Le Saint-Siège rappelle que la corruption nuit à la paix et à la sécurité

Le chef de la délégation vaticane au 28e Forum économique et environnemental de l'OSCE (Organisation pour la sécurité et la coopération en Europe), Mgr Charles Balvo, s’est exprimé mercredi 9 septembre à propos de la corruption, mettant notamment en garde contre un risque d’augmentation des pratiques criminelles avec le déblocage de fonds pour lutter contre la pandémie.

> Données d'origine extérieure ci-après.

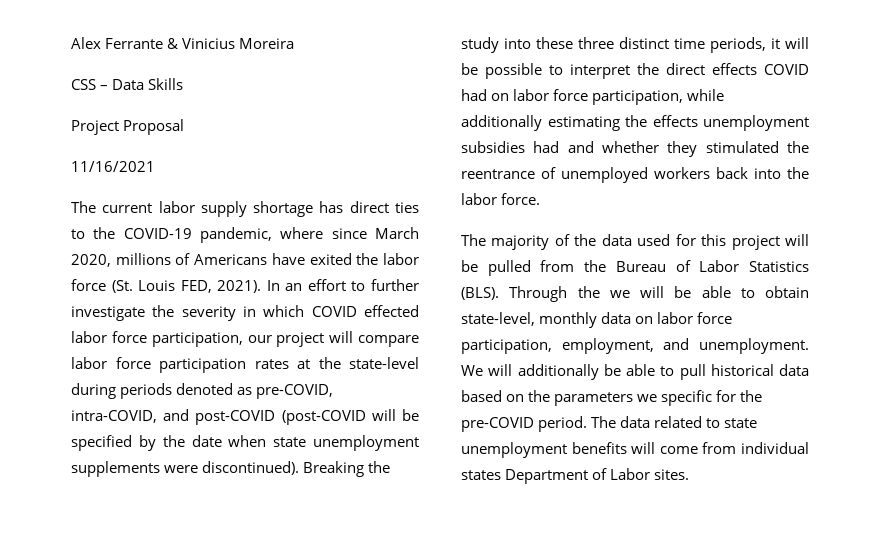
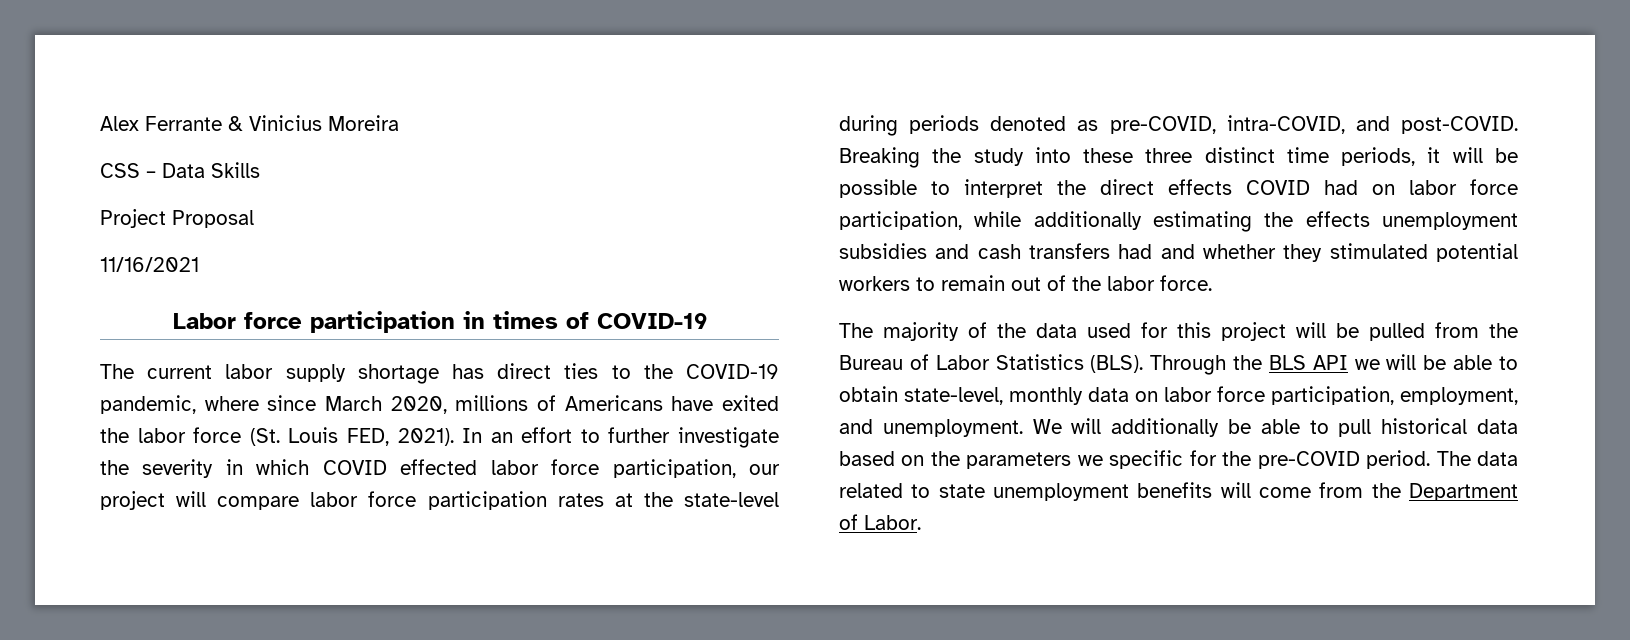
+ Labor force participation in times of COVID-19
- In an effort to further investigate the severity in which COVID effected labor force participation, our project will compare labor force participation rates at the state-level during periods denoted as pre-COVID, intra-COVID, and post-COVID (post-COVID will be specified by the date when state unemployment supplements were discontinued).
+ In an effort to further investigate the severity in which COVID effected labor force participation, our project will compare labor force participation rates at the state-level during periods denoted as pre-COVID, intra-COVID, and post-COVID.
- Breaking the study into these three distinct time periods, it will be possible to interpret the direct effects COVID had on labor force participation, while additionally estimating the effects unemployment subsidies had and whether they stimulated the reentrance of unemployed workers back into the labor force.
+ Breaking the study into these three distinct time periods, it will be possible to interpret the direct effects COVID had on labor force participation, while additionally estimating the effects unemployment subsidies and cash transfers had and whether they stimulated potential workers to remain out of the labor force.
- Through the we will be able to obtain state-level, monthly data on labor force participation, employment, and unemployment.
+ Through the BLS API we will be able to obtain state-level, monthly data on labor force participation, employment, and unemployment.
- The data related to state unemployment benefits will come from individual states Department of Labor sites.
+ The data related to state unemployment benefits will come from the Department of Labor.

Depuis Prague où se tient jusqu’à demain le 28e Forum économique et environnemental de l'OSCE, Mgr Charles Balvo, nonce apostolique en République tchèque et chef de la délégation du Vatican, a réaffirmé que «la corruption est un réel danger pour la paix et la sécurité». Le fait que «l'énorme quantité de fonds débloqués pour la lutte contre la pandémie de Covid-19 ait déjà attiré des activités criminelles», avec le risque que «ceux qui ont le plus besoin d'un soutien financier restent sans l'aide nécessaire», est un fait particulièrement préoccupant. «Nous devons être honnêtes et reconnaître que la corruption se produit, à des degrés divers, dans chacun des États membres de l'OSCE», a fait remarquer Mgr Balvo, car ce n'est qu'en reconnaissant l'existence de ce fléau «que nous pourrons le combattre».

D'où l'invitation lancée par le nonce apostolique à trouver «des solutions nouvelles et innovantes», qui «ne sont pas source de division, ni politisées ou partielles, mais qui visent véritablement le bien commun et le développement humain intégral de tous». Dans cette perspective, Mgr Balvo a rappelé la promulgation le 1er juin dernier par le Pape François d’un Motu proprio sur la transparence, le contrôle et la concurrence dans les procédures d'attribution des marchés publics par le Saint-Siège et l'État de la Cité du Vatican, dans le but de «réduire considérablement le danger de corruption de ceux qui sont appelés à gouverner et à gérer les organes du Vatican». Cette décision du Souverain Pontife, a-t-il expliqué, s’attaque «au cœur du fléau de la corruption»: «lorsque des fonctionnaires volent ou détournent des fonds publics», cela «affecte la communauté entière qu'ils servent».

Le nonce a enfin exhorté à lutter contre la corruption par «la culture, l'éducation, la formation, la participation des citoyens», car «les lois sont nécessaires, mais pas suffisantes». Il faut donc «agir avec courage pour secouer les consciences», afin qu'elles passent «de l'indifférence générale à la perception de la gravité de ces phénomènes, pour ensuite les combattre».